Alanna Madden

(CN) — Human burial services in the U.S. are getting a green makeover as more states embrace human composting as an eco-friendly alternative to cremation and traditional casket burials. On Sunday, California Governor Gavin Newsom signed Assembly Bill 351 to establish regulatory practices for human composting in 2027, joining Washington, Colorado, Oregon and Vermont in legalizing the practice.

Human composting — also known as “natural organic reduction” — is much like it sounds, though the service is more complex and sterile than one might expect.

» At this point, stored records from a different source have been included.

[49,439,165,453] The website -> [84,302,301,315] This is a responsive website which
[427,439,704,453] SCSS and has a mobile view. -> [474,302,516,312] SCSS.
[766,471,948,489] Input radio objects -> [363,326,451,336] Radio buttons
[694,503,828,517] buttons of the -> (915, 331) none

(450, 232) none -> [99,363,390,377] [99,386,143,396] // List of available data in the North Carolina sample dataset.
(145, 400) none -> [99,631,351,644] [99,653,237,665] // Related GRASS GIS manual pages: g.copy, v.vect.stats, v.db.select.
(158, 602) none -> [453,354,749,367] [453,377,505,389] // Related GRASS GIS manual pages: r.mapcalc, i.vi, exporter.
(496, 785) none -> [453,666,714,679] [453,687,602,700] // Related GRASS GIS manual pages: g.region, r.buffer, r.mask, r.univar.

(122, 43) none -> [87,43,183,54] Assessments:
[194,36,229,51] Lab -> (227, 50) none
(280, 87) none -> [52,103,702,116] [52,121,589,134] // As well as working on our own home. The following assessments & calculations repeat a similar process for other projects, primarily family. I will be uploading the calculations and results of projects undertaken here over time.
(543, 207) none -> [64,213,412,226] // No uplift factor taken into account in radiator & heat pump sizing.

“Human composting is mimicking the process that’s happening all over the world on the forest floor, where you have sticks and leaves, your errant chipmunk and dead organic material all decomposing and creating topsoil,” said Katrina Spade, founder and CEO of Recompose, the first business to offer human compositing in the U.S. “The difference between that forest floor and human composting is that we lay a body into a vessel and we create a very highly controlled composting environment.”

Similar to a traditional burial, friends and family can attend a “laying-in” ceremony, where the deceased is placed into a steel vessel and buried in woodchips and other biodegradable materials. After 30 days, the remains transform into fertilized soil, which loved ones can donate to conservation lands or take home.

“It’s quite beautiful, actually,” Spade said, explaining that when a body is laid out before a ceremony, it’s covered with a simple linen cloth.

With California’s recent approval of human composting, Spade hopes the practice will become more common nationwide — and it likely will. Recompose aims to make composting more affordable than traditional burials and says the practice is a greener alternative.

2020 analysis by the Seattle Times found that cremation prices in Washington’s King County varied from $525 and $4,165. Meanwhile, burial prices ranged from $1,390 to $11,100 for the funeral. Anyone looking to “Recompose” in 2022, however, can expect to pay $7,000 flat to avoid the environmental tolls of carbon dioxide emissions and the use of embalming fluids and non-biodegradable coffins.

Even so, many people who are interested in human composting are not environmentalists, Spade said, “But [people] who really love the idea of different way of considering the end of life.”

Since opening in December 2020, Recompose says it has composted 187 people and claims another 1,000 have signed up for its pre-arrangement program. Two other human composting businesses have opened in Washington since 2020 as well, suggesting a willingness to sate the growing demand for natural organic reduction services.

High demand in Washington could also point to the lack of such funeral offerings in states like Oregon, which legalized human composting in 2021, but has yet to see its first licensed facility.

“I think the fact that California has now legalized the process just means that it’s going to get out there even more,” Spade said, later adding: “The biggest challenge is getting facilities up and running where there are people that want what we have to offer.”